Global Asbestos Congress 2004

A New Standard for Repair and Maintenance of Installed Asbestos-Cement Materials

Andrew F. Oberta
Environmental Consultant, Environmental Consultancy, the U.S.A

The ASTM Standard Practice for Maintenance, Renovation and Repair of Installed Asbestos Cement Products has been developed by ASTM International* and assigned the designation E2394. The standard provides the underlying rationale and detailed procedures for working with asbestos-cement products - roofing, siding, ducts, pipes and other construction materials - that have already been installed in and between buildings. It covers operations that can produce dust and airborne asbestos fibers - drilling, cutting, breaking, filing, etc. - during routine maintenance, repairs and small-scale renovation. Control of dust and fiber release using wet methods - soapy water, shaving cream and similar substances - is stressed. Four appendices cover underground pipes, buried ducts, drilling holes and removing panels, and additional appendices will be prepared to cover other operations and materials. Installation of new asbestos-cement products is not encouraged by the standard. Large-scale abatement is not the intended purpose, although some of the procedures may apply to such operations.
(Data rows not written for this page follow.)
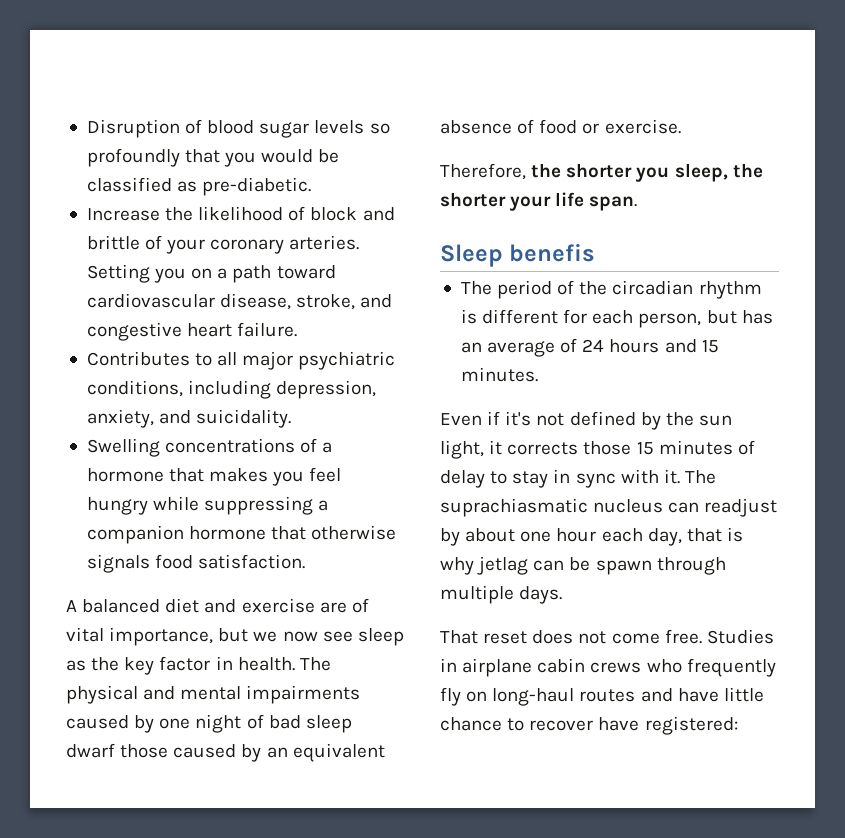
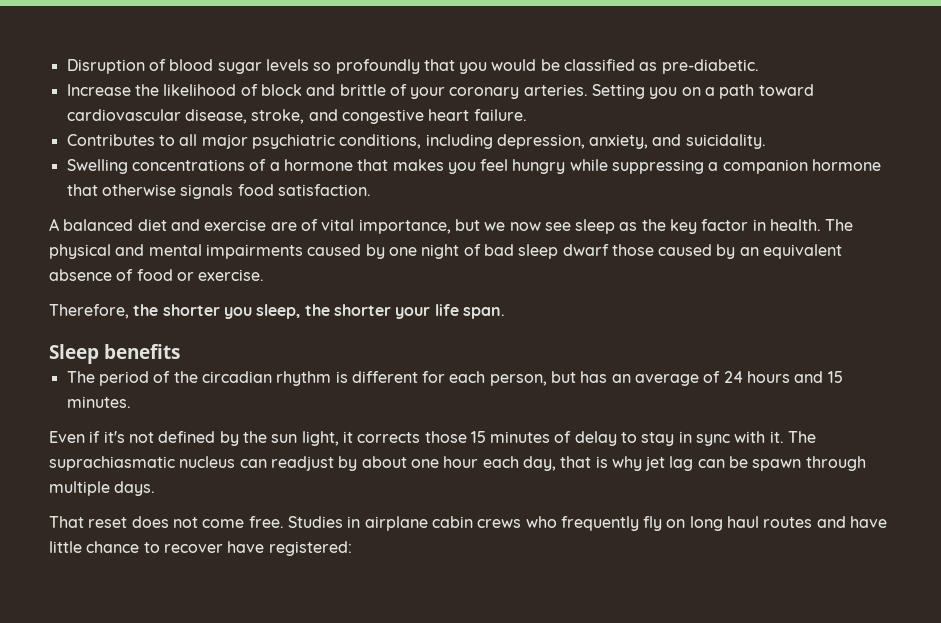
[509,243,596,262] benefis -> [104,344,180,359] benefits
[477,556,529,575] jetlag -> [645,456,694,471] jet lag
[492,688,575,706] long-haul -> [689,516,760,531] long haul

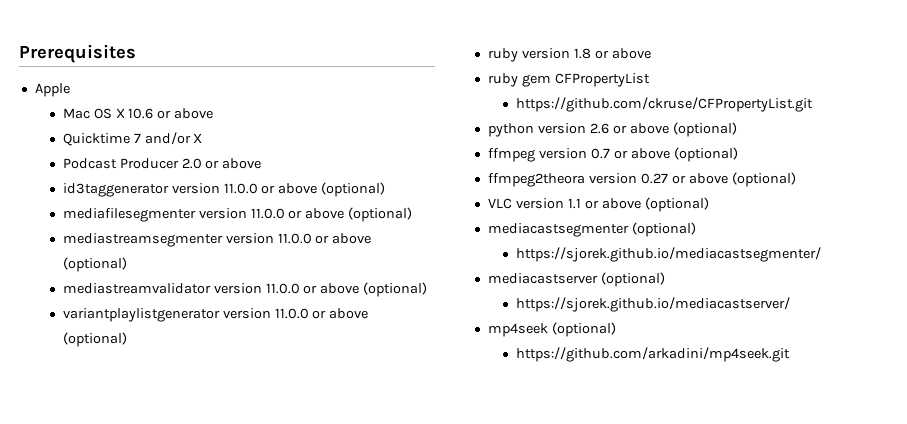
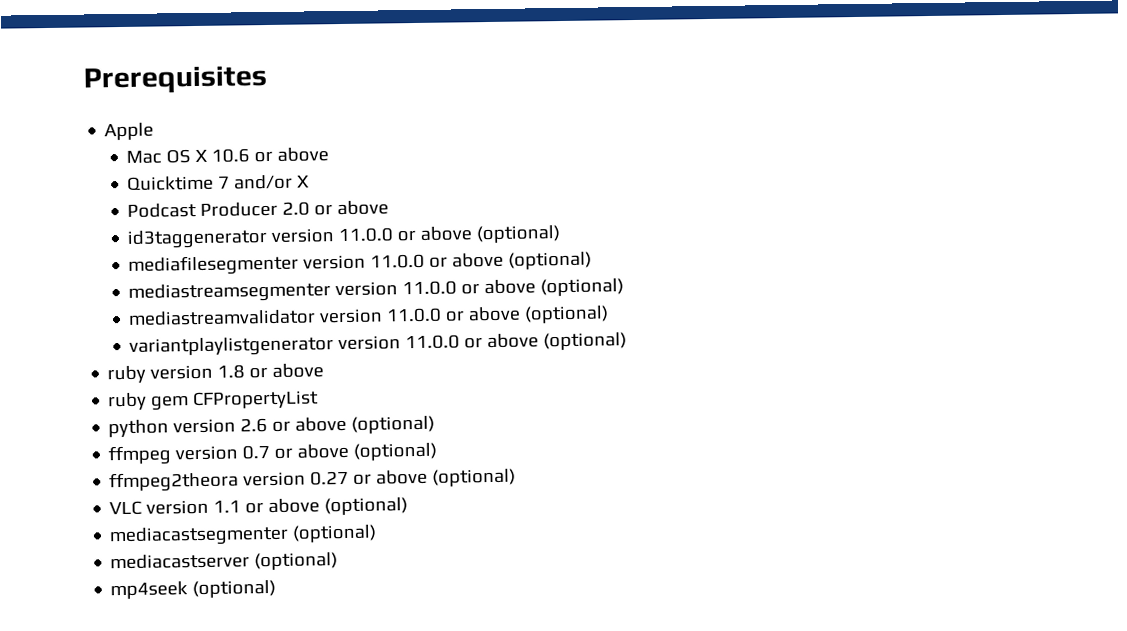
[515,97,813,112] // https://github.com/ckruse/CFPropertyList.git -> (320, 400) none
[515,247,821,262] // https://sjorek.github.io/mediacastsegmenter/ -> (378, 533) none
[515,297,790,312] // https://sjorek.github.io/mediacastserver/ -> (339, 561) none
[515,347,790,362] // https://github.com/arkadini/mp4seek.git -> (277, 589) none

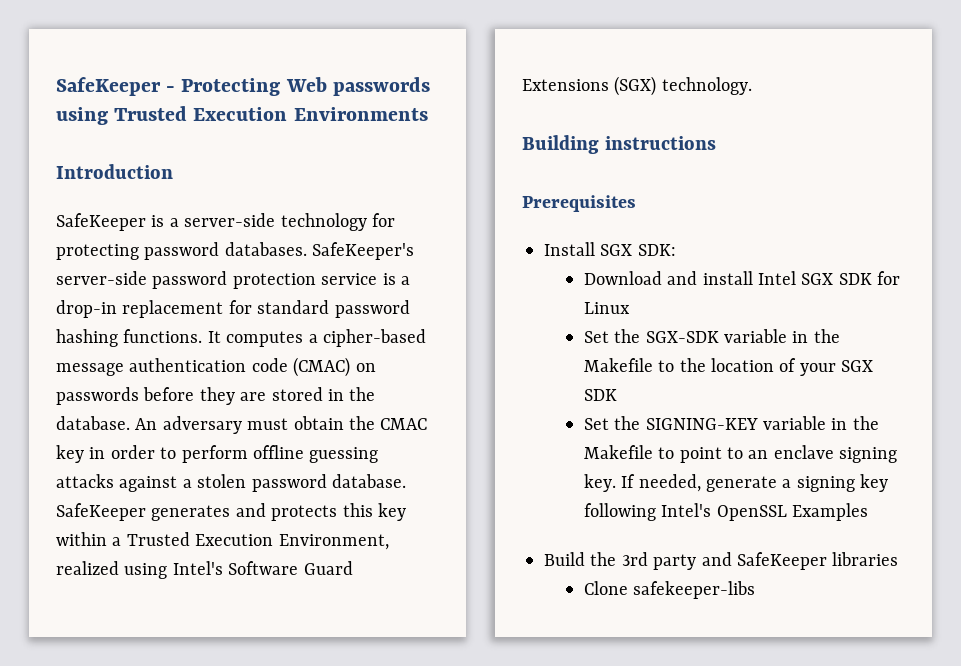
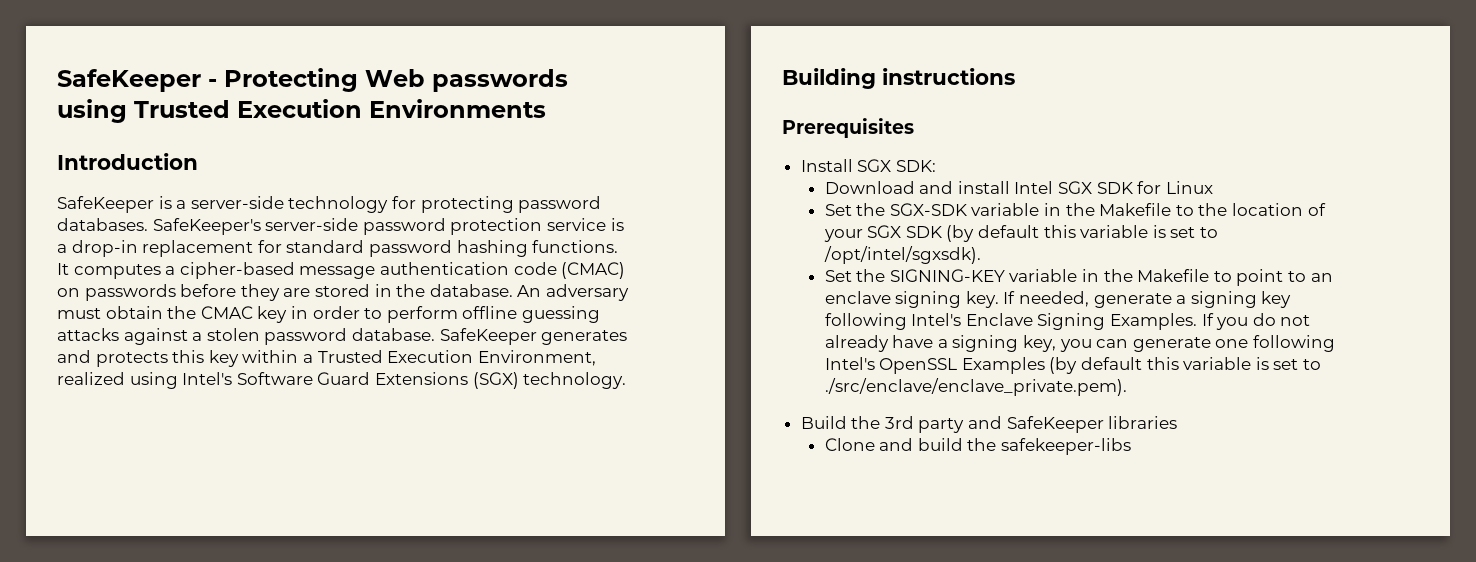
(617, 395) none -> [946,225,1219,242] [823,246,981,264] (by default this variable is set to /opt/intel/sgxsdk).
[716,503,869,521] OpenSSL Examples -> [965,313,1311,330] [824,335,1336,352] [824,357,1322,374] [824,378,1127,396] Enclave Signing Examples. If you do not already have a signing key, you can generate one following Intel's OpenSSL Examples (by default this variable is set to ./src/enclave/enclave_private.pem).
(628, 588) none -> [879,438,997,451] and build the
*ASTM International ( the world's largest producer of voluntary consensus standards. As Chairman of the Task Group on Asbestos Management of ASTM International, Mr. Oberta is also responsible for E1368 Standard Practice for Visual Inspection of Asbestos Abatement Projects and E2356 Standard Practice for Comprehensive Building Asbestos Surveys.

The procedures are intended for use in developing as well as industrialized countries; therefore, the use of hand tools and easily-obtained equipment and supplies is emphasized. The use of power tools is discouraged to minimize the possibility of creating airborne fiber levels that would require wearing respiratory protection.

E2394 is intended for use by supervisors and managers responsible for construction and maintenance as well as by government agencies and NGOs responsible for worker and community health programs. The standard offers useful guidance for countries in the process of developing their asbestos laws and regulations. ASTM International intends to provide training on the use of this standard in countries where it will be used through arrangements with standards organizations in those countries.

E2394 fills a need that is driven by the worldwide use of asbestos-cement products for over a century1 and the health hazards associated with the maintenance, renovation and repair of these materials that have already been installed in buildings.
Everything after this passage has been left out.